▶ _Work to complete_:
Your answer must be an exact copy of the entries, containing no images.

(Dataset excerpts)
▬▬▬▬▬▬
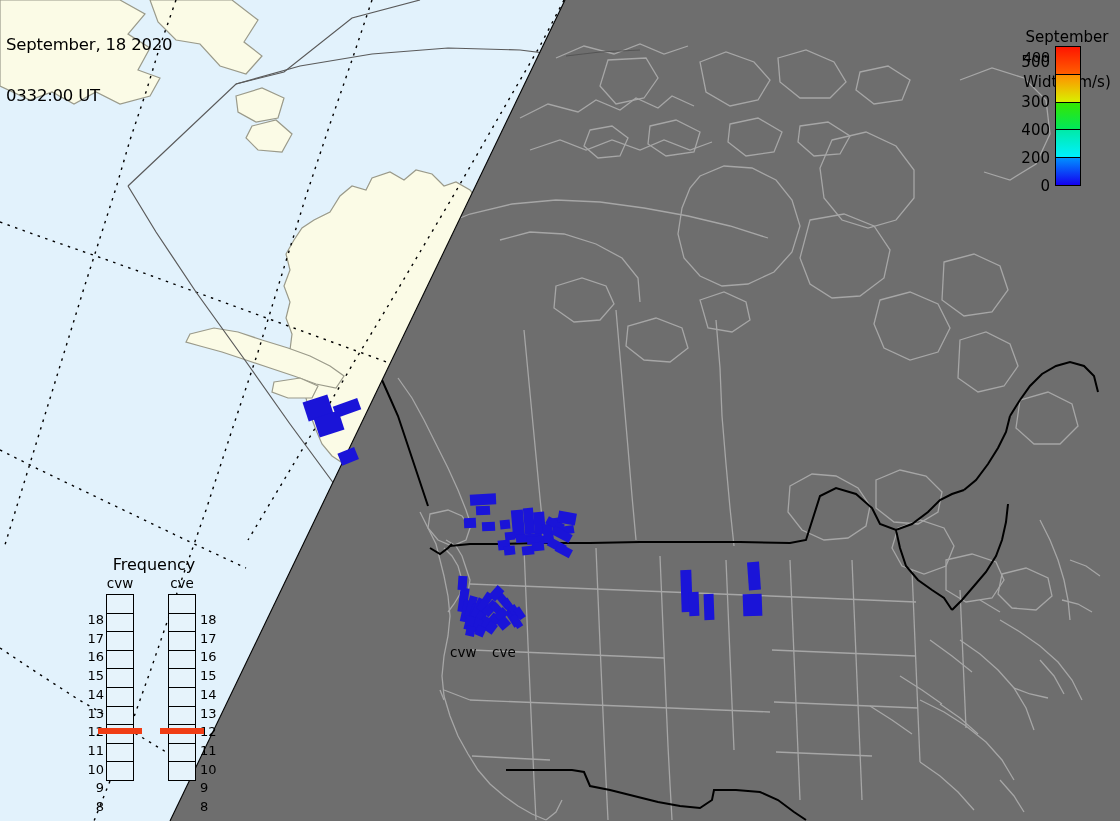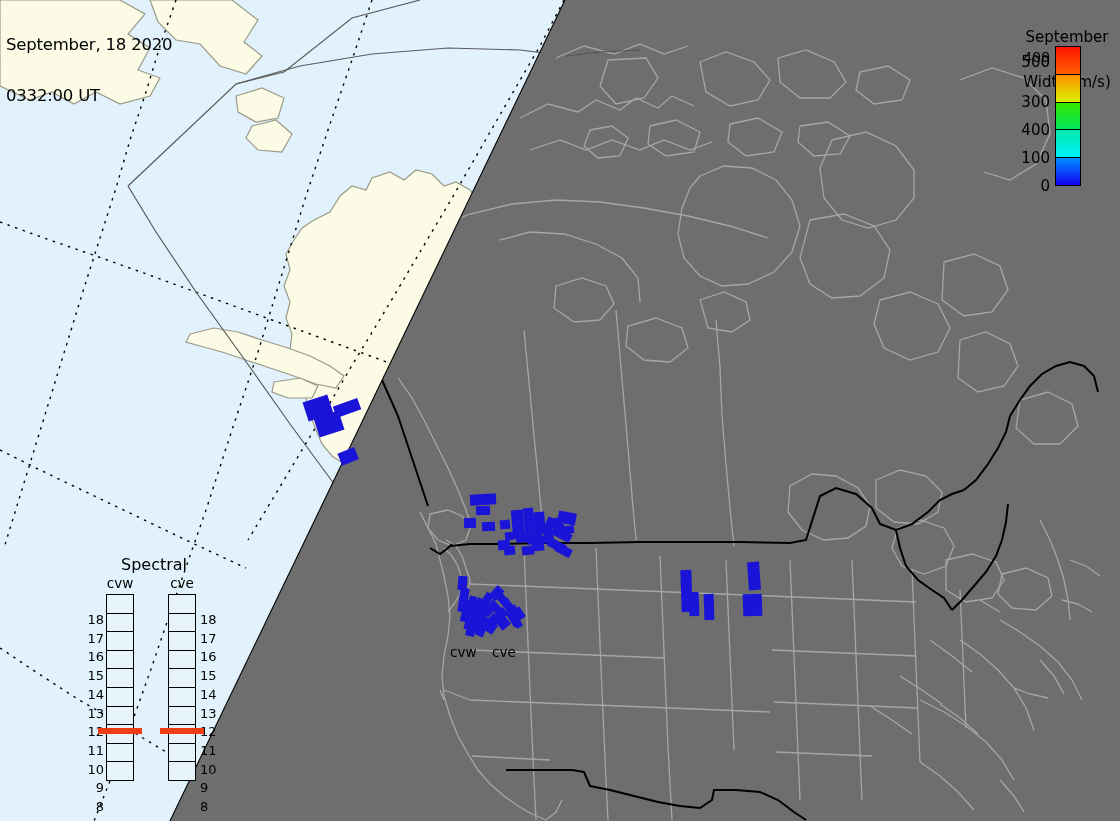--- a/index.html
+++ b/index.html
@@ -373,7 +373,7 @@
         <div class="lab" style="top: 12px; font-family: Liberation Mono, monospace;">400</div>
         <div class="lab" style="top: 56px;">300</div>
         <div class="lab" style="top: 84px;">400</div>
-        <div class="lab" style="top: 112px;">100</div>
+        <div class="lab" style="top: 112px;">200</div>
         <div class="lab" style="top: 140px;">0</div>
       </div>
     <div id="cb-bar">

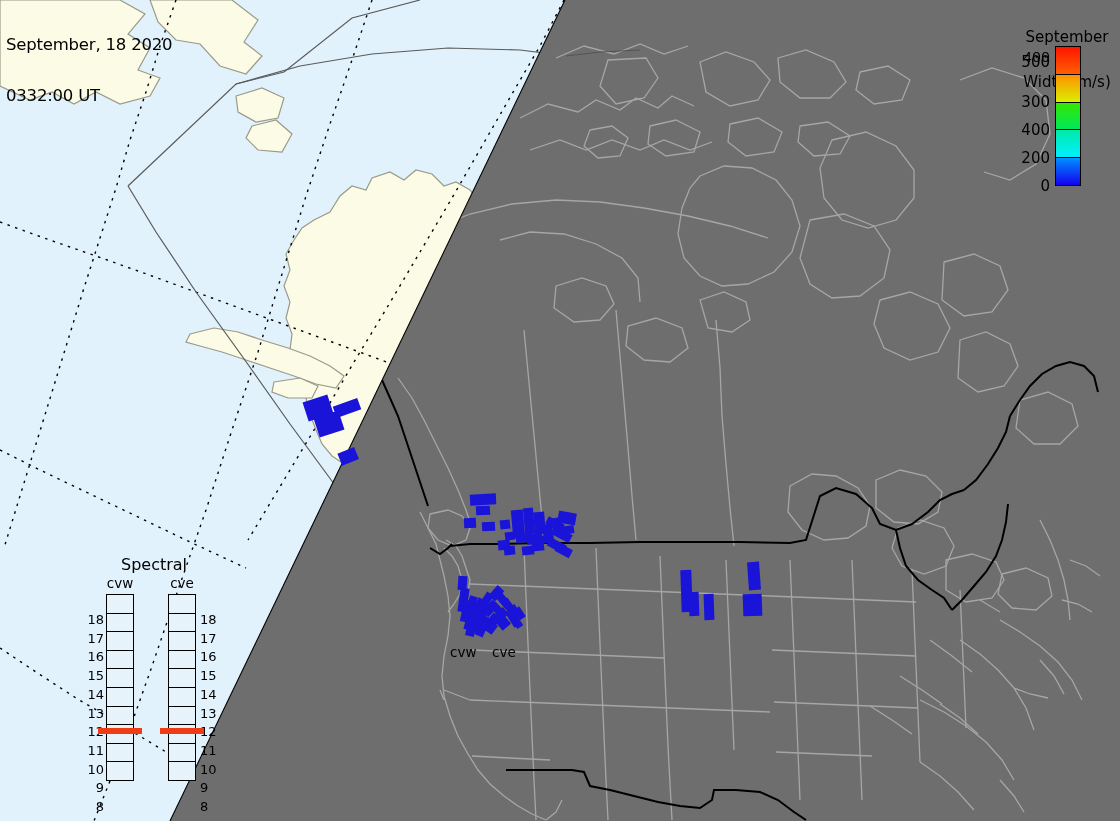--- a/index.html
+++ b/index.html
@@ -386,7 +386,7 @@
   </div>
 
   <div id="freq-panel">
-    <div id="freq-title">Spectral</div>
+    <div id="freq-title">Frequency</div>
     <div class="freq-col-label" id="lab-cvw">cvw</div>
     <div class="freq-col-label" id="lab-cve">cve</div>
     <div class="freq-ticks" id="ticks-cvw">

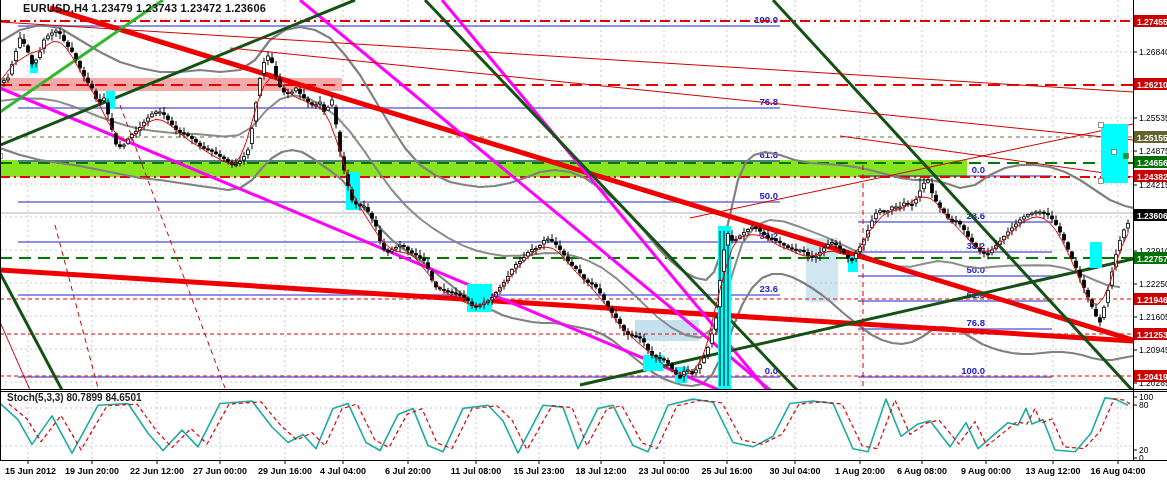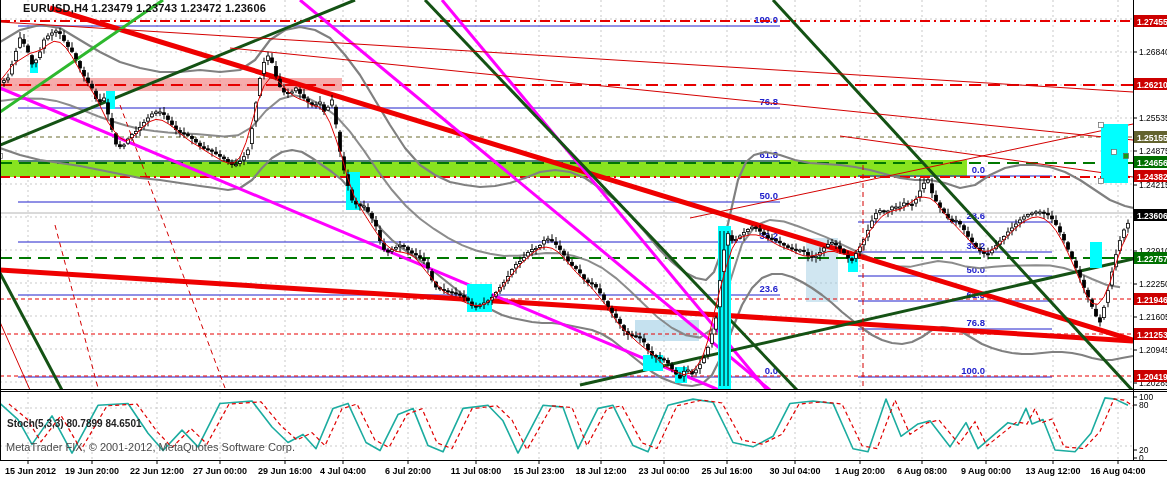--- a/index.html
+++ b/index.html
@@ -8,7 +8,7 @@
   #chart-svg{position:absolute;left:0;top:0;}
   .ovl{position:absolute;color:#111;white-space:nowrap;pointer-events:none;}
   #title{left:7px;top:2px;font-size:11px;font-weight:600;letter-spacing:.2px;padding-left:16px;}
-  #stochlbl{left:7px;top:392px;font-size:10px;font-weight:600;color:#222;margin-top:26px;}
+  #stochlbl{left:7px;top:392px;font-size:10px;font-weight:600;color:#222;}
   #copyr{left:6px;top:441px;font-size:11px;color:#4a4a4a;}
 </style>
 </head>

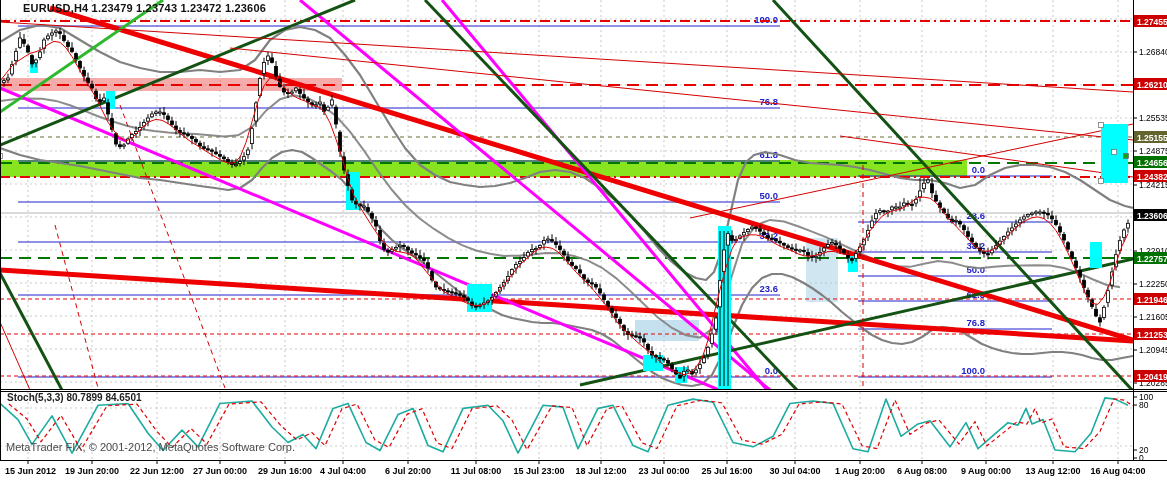--- a/index.html
+++ b/index.html
@@ -825,7 +825,6 @@
     </svg>
   <div id="title" class="ovl">EURUSD,H4  1.23479 1.23743 1.23472 1.23606</div>
   <div id="stochlbl" class="ovl">Stoch(5,3,3) 80.7899 84.6501</div>
-  <div id="copyr" class="ovl">MetaTrader FIX, © 2001-2012, MetaQuotes Software Corp.</div>
 </div>
 
 </body></html>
▬▬▬▬▬▬
▶ _Answer box_:
--- a/index.html
+++ b/index.html
@@ -373,7 +373,7 @@
         <div class="lab" style="top: 12px; font-family: Liberation Mono, monospace;">400</div>
         <div class="lab" style="top: 56px;">300</div>
         <div class="lab" style="top: 84px;">400</div>
-        <div class="lab" style="top: 112px;">100</div>
+        <div class="lab" style="top: 112px;">200</div>
         <div class="lab" style="top: 140px;">0</div>
       </div>
     <div id="cb-bar">

--- a/index.html
+++ b/index.html
@@ -386,7 +386,7 @@
   </div>
 
   <div id="freq-panel">
-    <div id="freq-title">Spectral</div>
+    <div id="freq-title">Frequency</div>
     <div class="freq-col-label" id="lab-cvw">cvw</div>
     <div class="freq-col-label" id="lab-cve">cve</div>
     <div class="freq-ticks" id="ticks-cvw">

--- a/index.html
+++ b/index.html
@@ -8,7 +8,7 @@
   #chart-svg{position:absolute;left:0;top:0;}
   .ovl{position:absolute;color:#111;white-space:nowrap;pointer-events:none;}
   #title{left:7px;top:2px;font-size:11px;font-weight:600;letter-spacing:.2px;padding-left:16px;}
-  #stochlbl{left:7px;top:392px;font-size:10px;font-weight:600;color:#222;margin-top:26px;}
+  #stochlbl{left:7px;top:392px;font-size:10px;font-weight:600;color:#222;}
   #copyr{left:6px;top:441px;font-size:11px;color:#4a4a4a;}
 </style>
 </head>

--- a/index.html
+++ b/index.html
@@ -825,7 +825,6 @@
     </svg>
   <div id="title" class="ovl">EURUSD,H4  1.23479 1.23743 1.23472 1.23606</div>
   <div id="stochlbl" class="ovl">Stoch(5,3,3) 80.7899 84.6501</div>
-  <div id="copyr" class="ovl">MetaTrader FIX, © 2001-2012, MetaQuotes Software Corp.</div>
 </div>
 
 </body></html>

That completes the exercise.